* _What is needed_
Among the lines of the records, please find those that contain the word "Order" and copy them.

** Opening Material provided block **

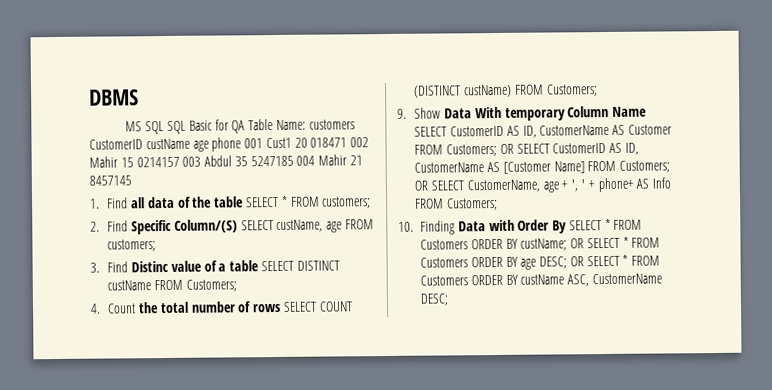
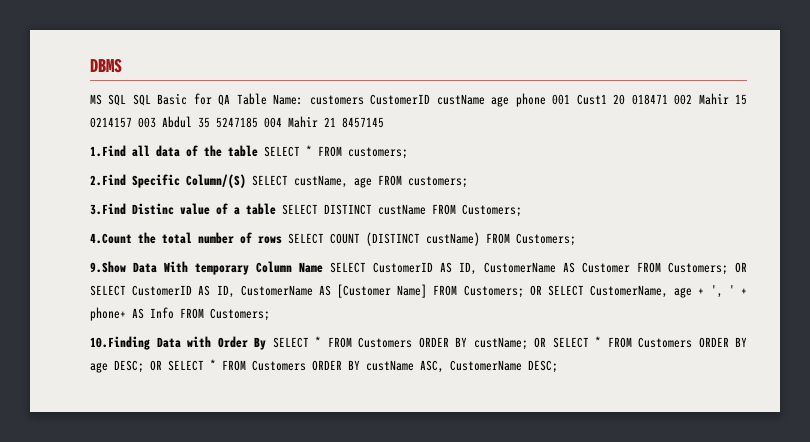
- 1. Find all data of the table SELECT * FROM customers;
+ 1.Find all data of the table SELECT * FROM customers;
- 2. Find Specific Column/(S) SELECT custName, age FROM customers;
+ 2.Find Specific Column/(S) SELECT custName, age FROM customers;
- 3. Find Distinc value of a table SELECT DISTINCT custName FROM Customers;
+ 3.Find Distinc value of a table SELECT DISTINCT custName FROM Customers;
- 4. Count the total number of rows SELECT COUNT (DISTINCT custName) FROM Customers;
+ 4.Count the total number of rows SELECT COUNT (DISTINCT custName) FROM Customers;
- 9. Show Data With temporary Column Name SELECT CustomerID AS ID, CustomerName AS Customer FROM Customers; OR SELECT CustomerID AS ID, CustomerName AS [Customer Name] FROM Customers; OR SELECT CustomerName, age + ', ' + phone+ AS Info FROM Customers;
+ 9.Show Data With temporary Column Name SELECT CustomerID AS ID, CustomerName AS Customer FROM Customers; OR SELECT CustomerID AS ID, CustomerName AS [Customer Name] FROM Customers; OR SELECT CustomerName, age + ', ' + phone+ AS Info FROM Customers;
- 10. Finding Data with Order By SELECT * FROM Customers ORDER BY custName; OR SELECT * FROM Customers ORDER BY age DESC; OR SELECT * FROM Customers ORDER BY custName ASC, CustomerName DESC;
+ 10.Finding Data with Order By SELECT * FROM Customers ORDER BY custName; OR SELECT * FROM Customers ORDER BY age DESC; OR SELECT * FROM Customers ORDER BY custName ASC, CustomerName DESC;

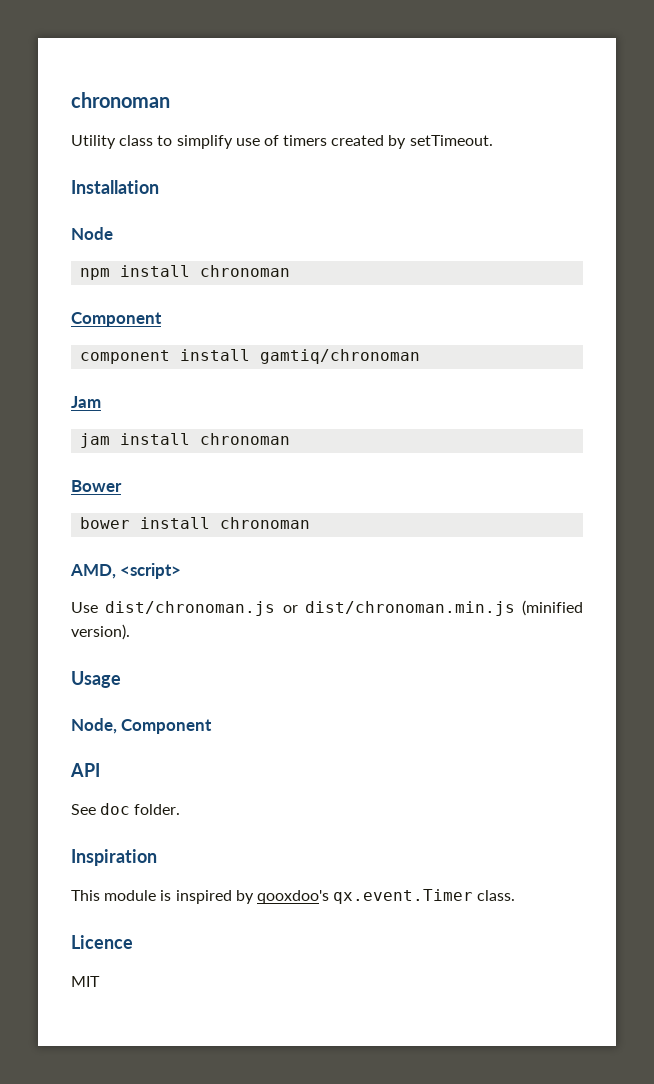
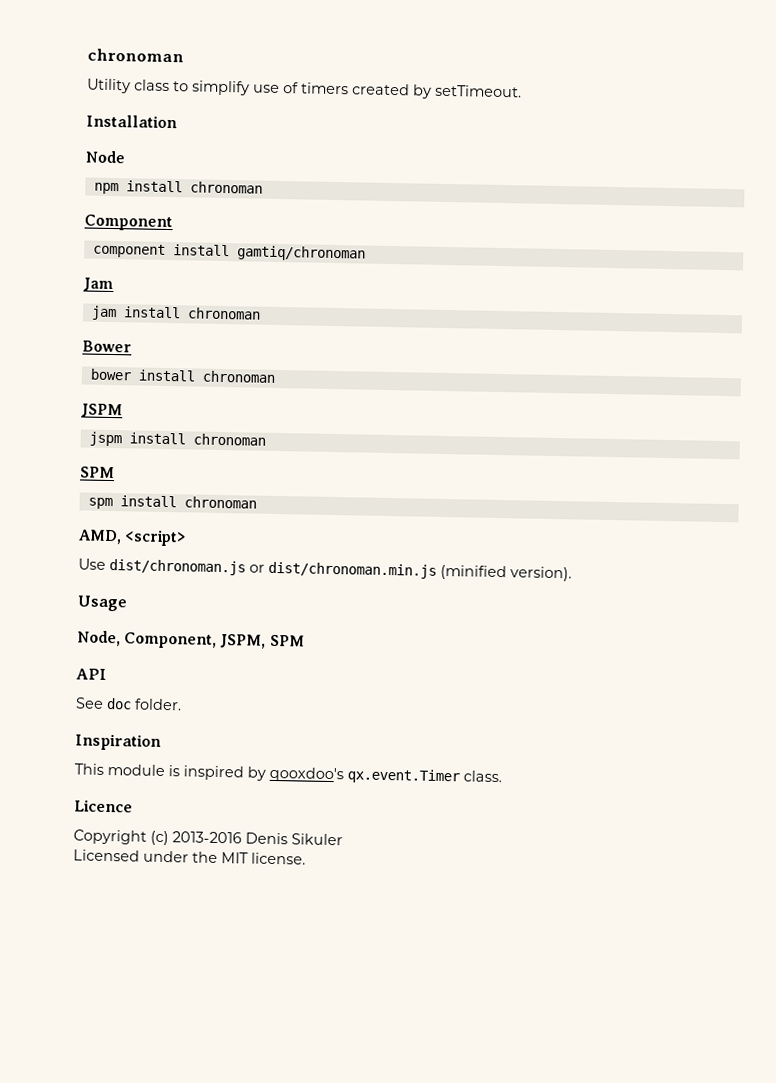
+ JSPM
+ jspm install chronoman
+ SPM
+ spm install chronoman
- Node, Component
+ Node, Component, JSPM, SPM
- MIT
+ Copyright (c) 2013-2016 Denis Sikuler
+ Licensed under the MIT license.

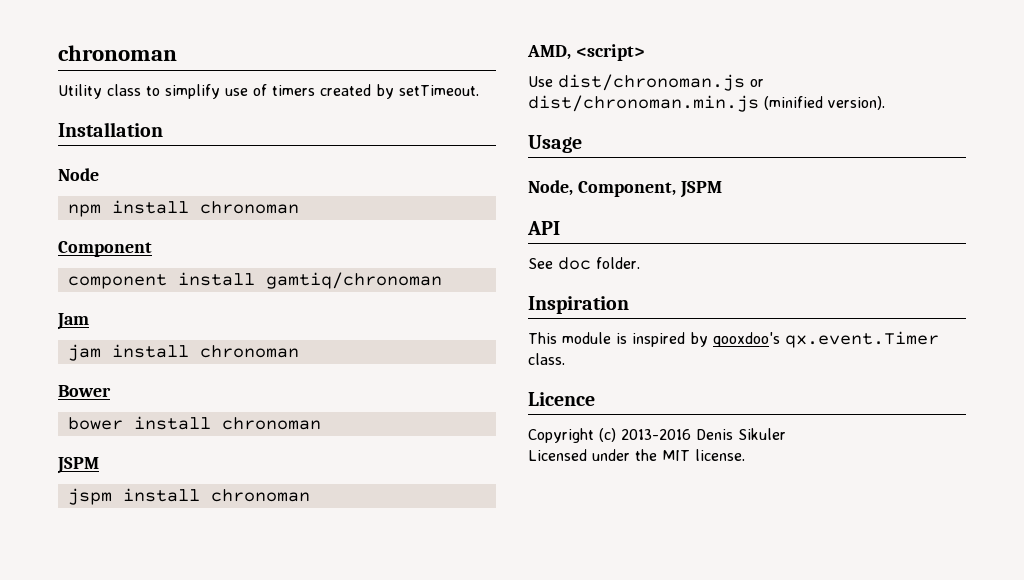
  jspm install chronoman
- SPM
- spm install chronoman
- Node, Component, JSPM, SPM
+ Node, Component, JSPM

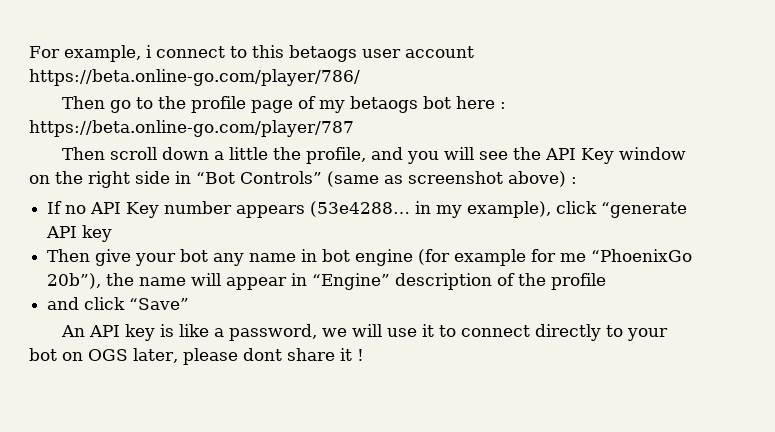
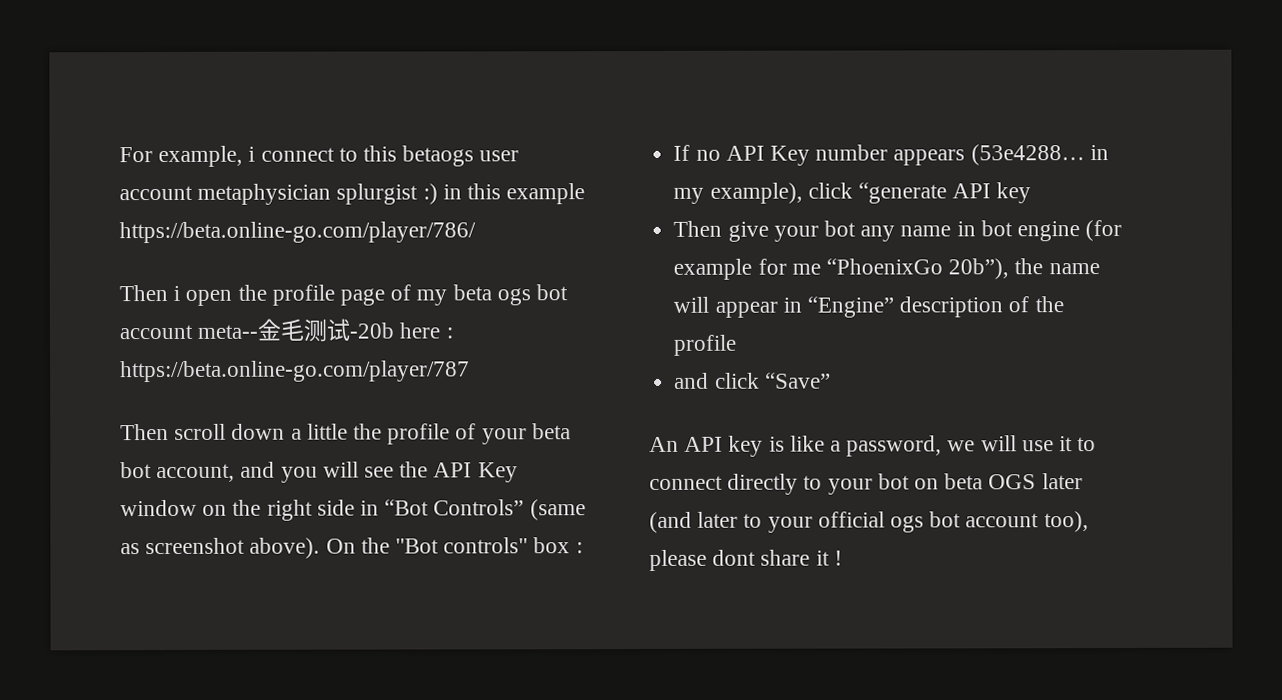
- For example, i connect to this betaogs user account https://beta.online-go.com/player/786/
+ For example, i connect to this betaogs user account metaphysician splurgist :) in this example https://beta.online-go.com/player/786/
- Then go to the profile page of my betaogs bot here : https://beta.online-go.com/player/787
+ Then i open the profile page of my beta ogs bot account meta--金毛测试-20b here : https://beta.online-go.com/player/787
- Then scroll down a little the profile, and you will see the API Key window on the right side in “Bot Controls” (same as screenshot above) :
+ Then scroll down a little the profile of your beta bot account, and you will see the API Key window on the right side in “Bot Controls” (same as screenshot above). On the "Bot controls" box :
- An API key is like a password, we will use it to connect directly to your bot on OGS later, please dont share it !
+ An API key is like a password, we will use it to connect directly to your bot on beta OGS later (and later to your official ogs bot account too), please dont share it !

** Closing Material provided block **

* _Exercise response_
- 10. Finding Data with Order By SELECT * FROM Customers ORDER BY custName; OR SELECT * FROM Customers ORDER BY age DESC; OR SELECT * FROM Customers ORDER BY custName ASC, CustomerName DESC;
+ 10.Finding Data with Order By SELECT * FROM Customers ORDER BY custName; OR SELECT * FROM Customers ORDER BY age DESC; OR SELECT * FROM Customers ORDER BY custName ASC, CustomerName DESC;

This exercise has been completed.